● Work instruction
Select all lines in the records that include "Joana".

--- Study material ---

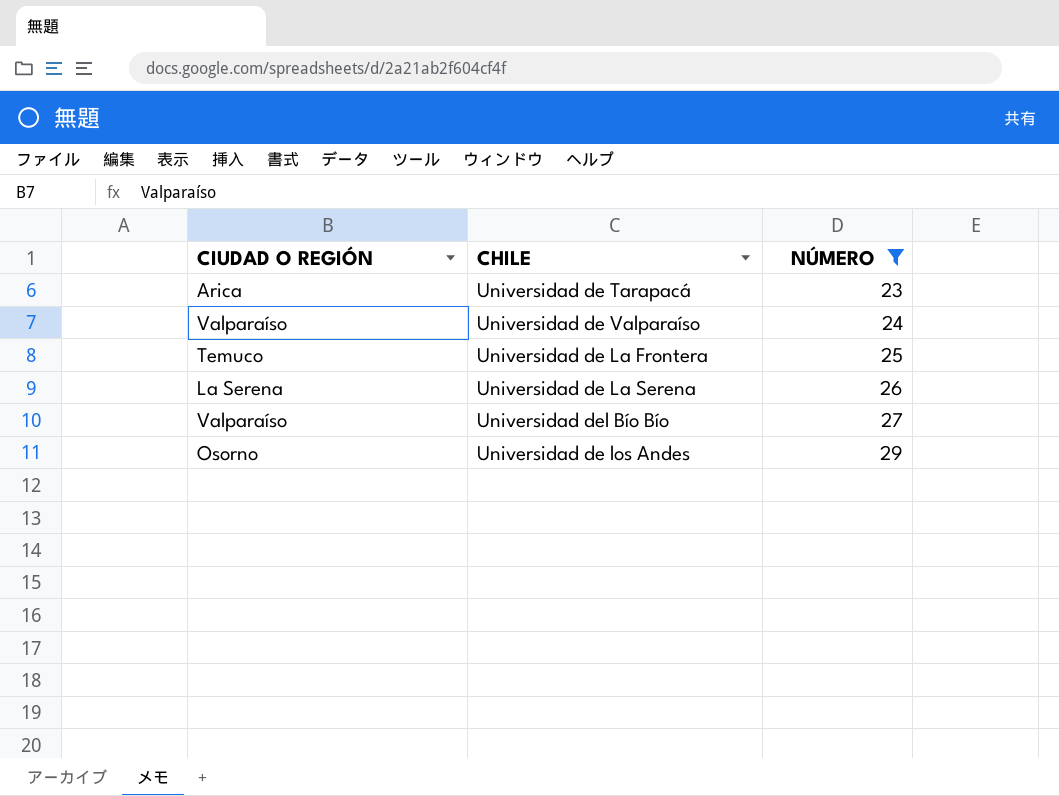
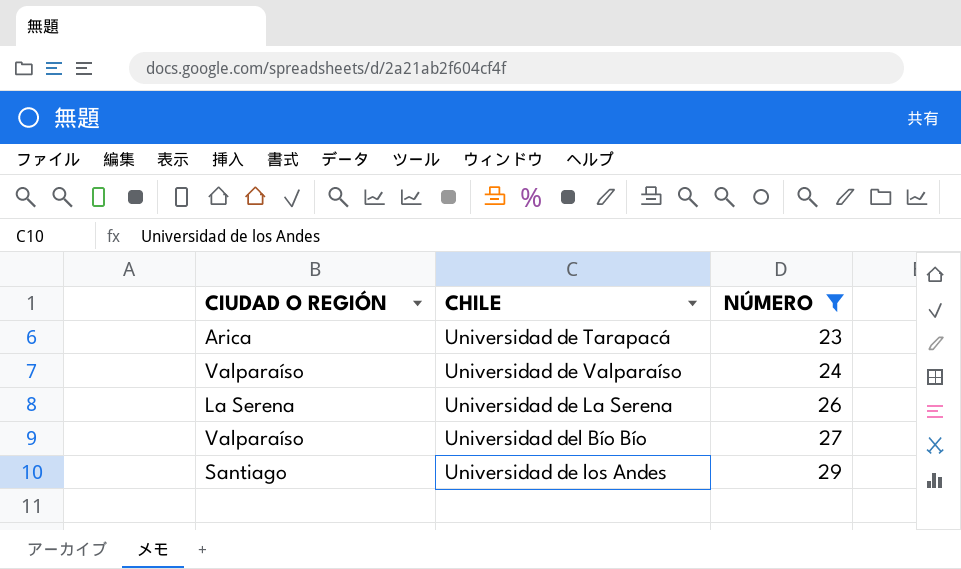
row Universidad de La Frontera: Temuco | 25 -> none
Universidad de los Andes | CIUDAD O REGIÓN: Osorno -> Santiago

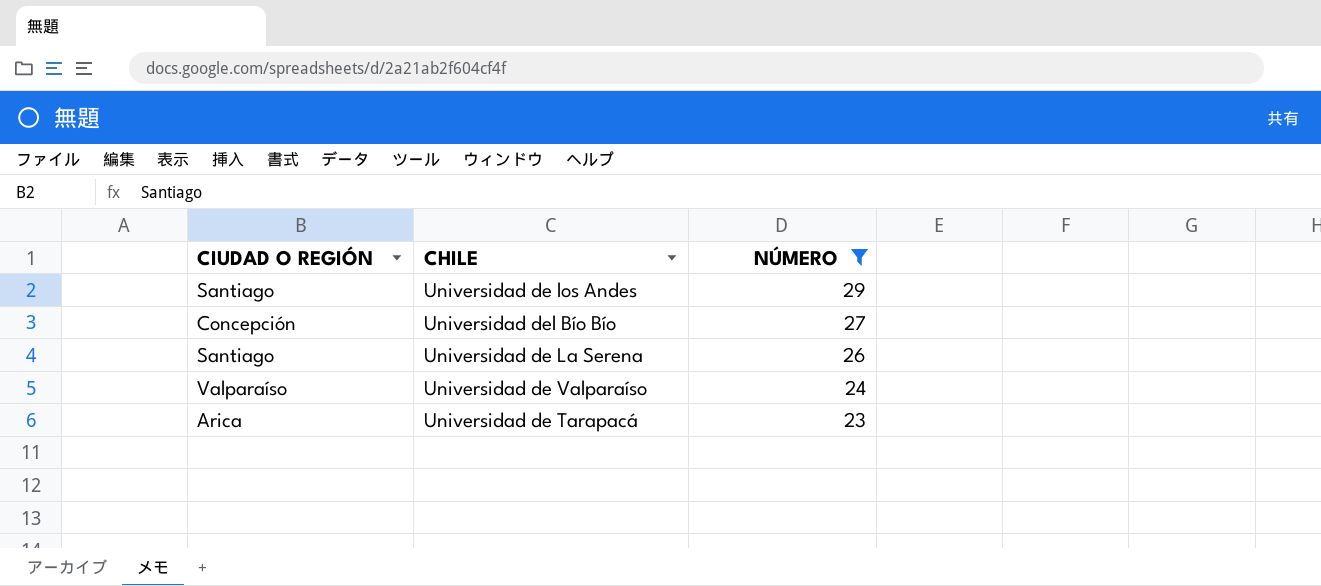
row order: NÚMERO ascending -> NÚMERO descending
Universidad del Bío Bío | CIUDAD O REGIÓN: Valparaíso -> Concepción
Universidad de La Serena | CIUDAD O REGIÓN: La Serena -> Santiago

---
--- Study material ---

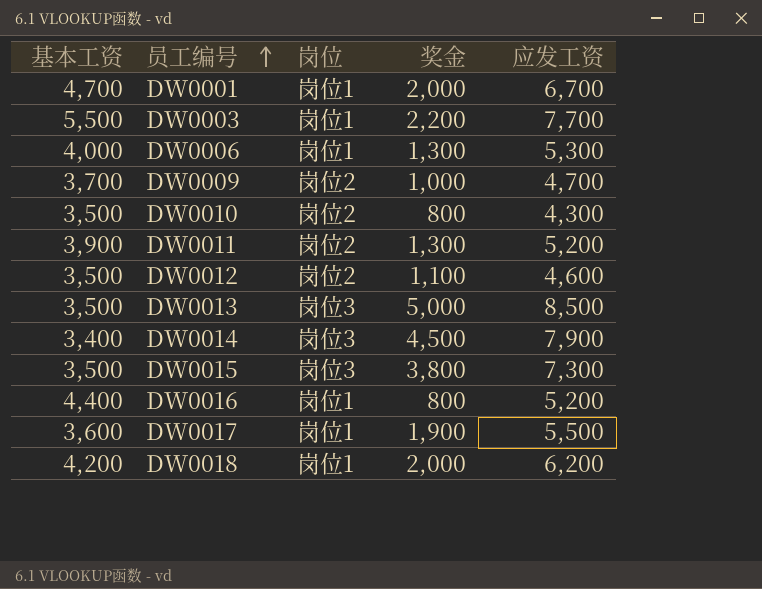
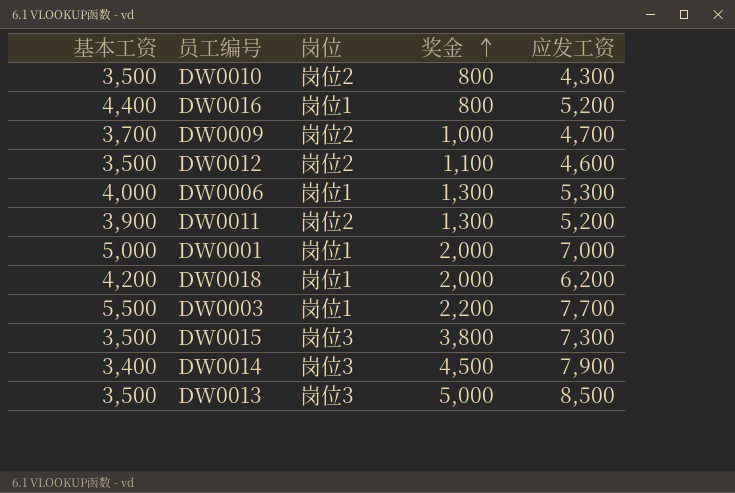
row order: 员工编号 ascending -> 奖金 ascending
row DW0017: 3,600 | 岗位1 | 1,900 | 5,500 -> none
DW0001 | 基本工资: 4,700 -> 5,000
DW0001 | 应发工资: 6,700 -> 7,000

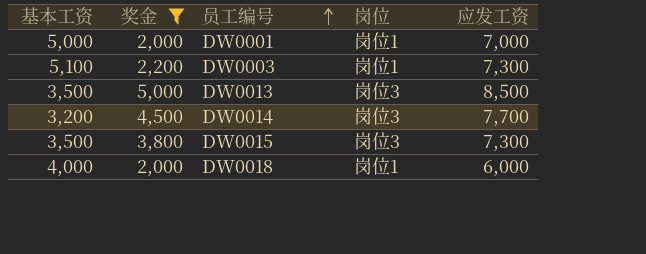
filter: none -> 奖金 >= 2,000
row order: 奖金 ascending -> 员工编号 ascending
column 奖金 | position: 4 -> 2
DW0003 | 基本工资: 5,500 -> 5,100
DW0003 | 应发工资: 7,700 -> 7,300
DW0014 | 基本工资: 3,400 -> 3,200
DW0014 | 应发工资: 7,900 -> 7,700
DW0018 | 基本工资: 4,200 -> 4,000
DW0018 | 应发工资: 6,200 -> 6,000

---
--- Study material ---

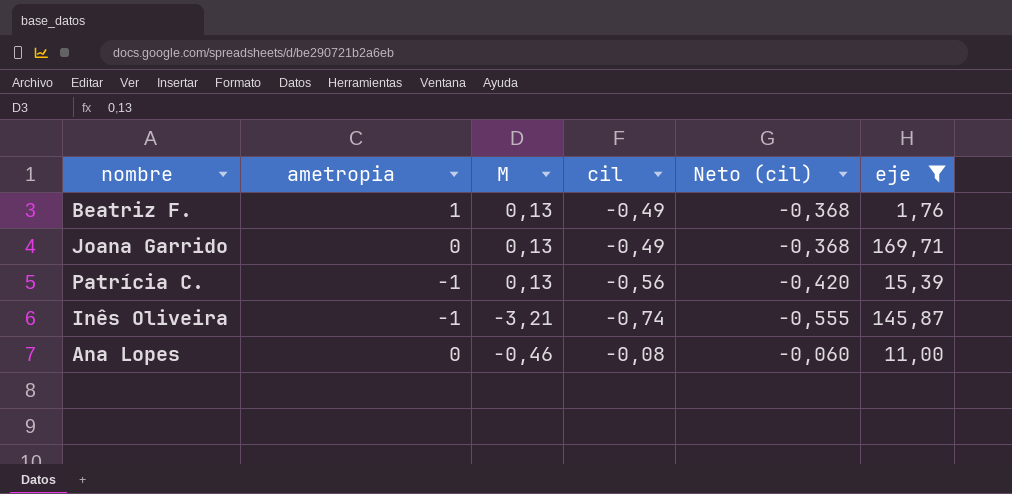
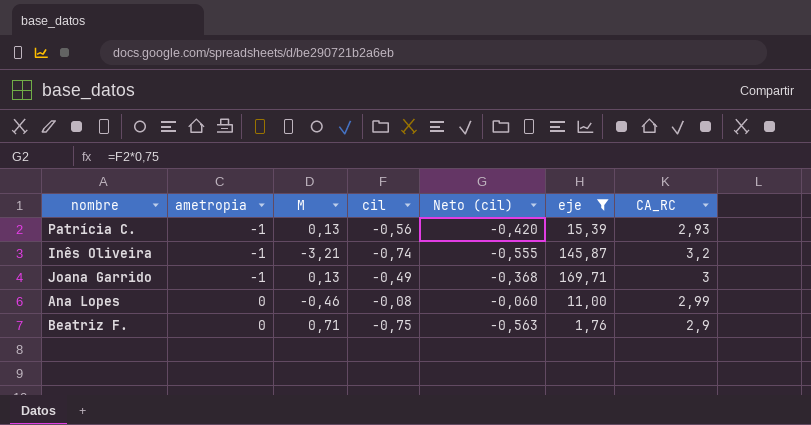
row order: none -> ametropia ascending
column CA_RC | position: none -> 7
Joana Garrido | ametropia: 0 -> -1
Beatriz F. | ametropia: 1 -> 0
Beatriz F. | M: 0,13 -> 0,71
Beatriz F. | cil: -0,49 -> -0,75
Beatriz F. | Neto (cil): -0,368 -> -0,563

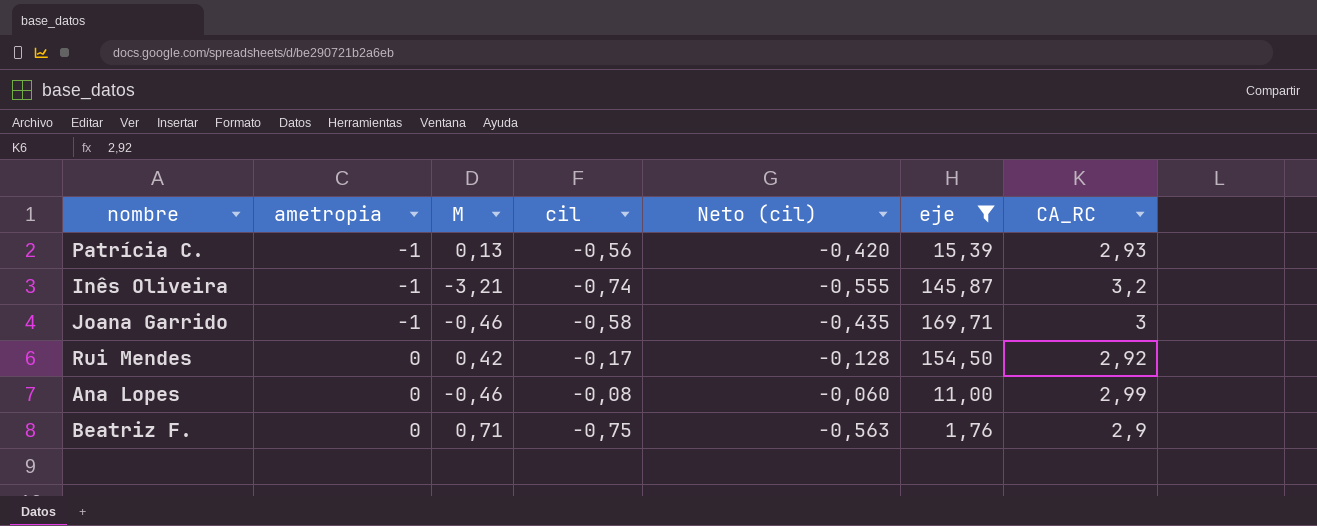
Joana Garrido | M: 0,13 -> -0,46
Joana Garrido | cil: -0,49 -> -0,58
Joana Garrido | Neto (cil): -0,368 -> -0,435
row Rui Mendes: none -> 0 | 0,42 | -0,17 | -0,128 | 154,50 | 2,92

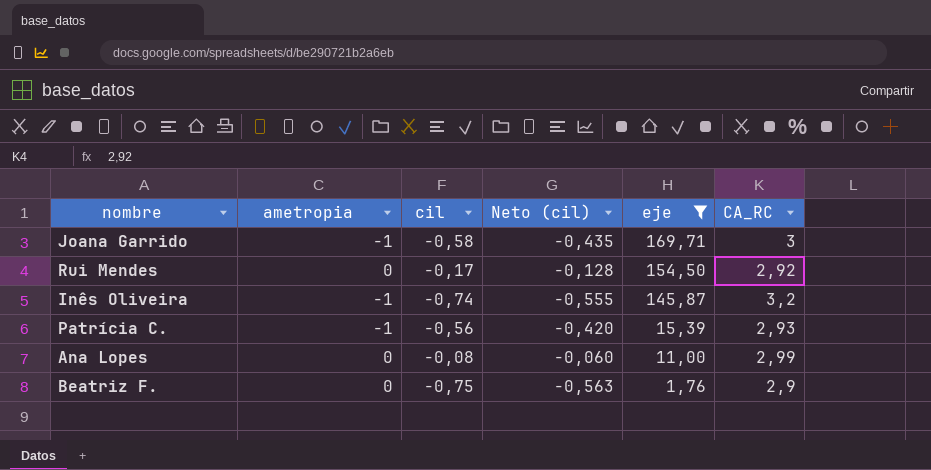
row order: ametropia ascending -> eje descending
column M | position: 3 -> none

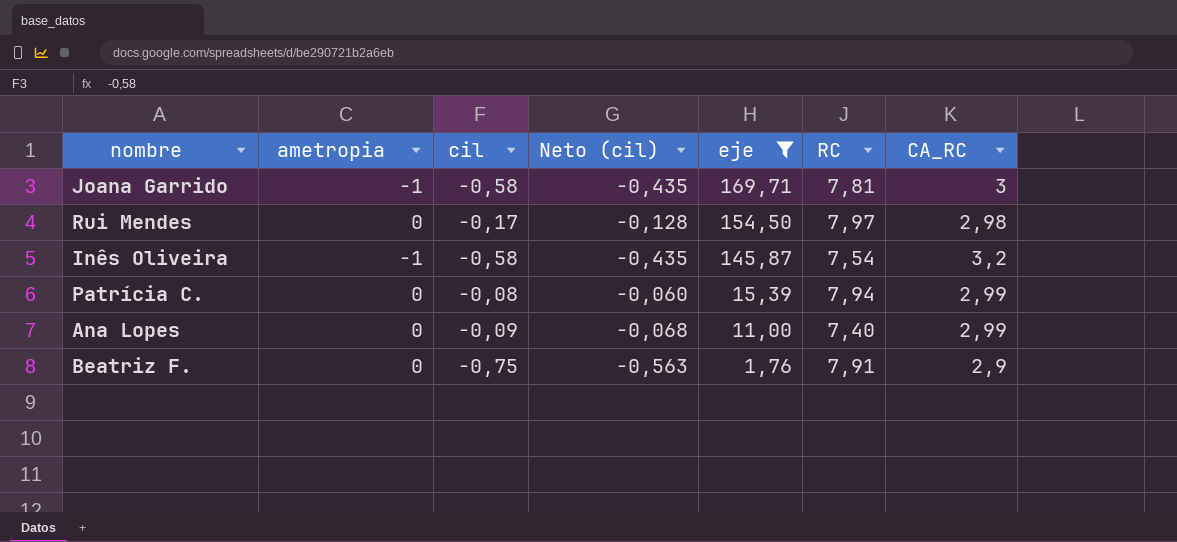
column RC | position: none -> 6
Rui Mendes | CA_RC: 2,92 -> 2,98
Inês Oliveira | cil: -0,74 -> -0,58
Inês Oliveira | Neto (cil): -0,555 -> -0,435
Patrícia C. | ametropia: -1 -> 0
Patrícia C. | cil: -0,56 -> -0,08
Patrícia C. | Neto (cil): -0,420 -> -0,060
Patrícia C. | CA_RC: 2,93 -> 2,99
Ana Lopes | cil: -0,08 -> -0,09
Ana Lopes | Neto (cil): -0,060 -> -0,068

---

● Answer to this problem
Joana Garrido | ametropia: 0 -> -1
Joana Garrido | M: 0,13 -> -0,46
Joana Garrido | cil: -0,49 -> -0,58
Joana Garrido | Neto (cil): -0,368 -> -0,435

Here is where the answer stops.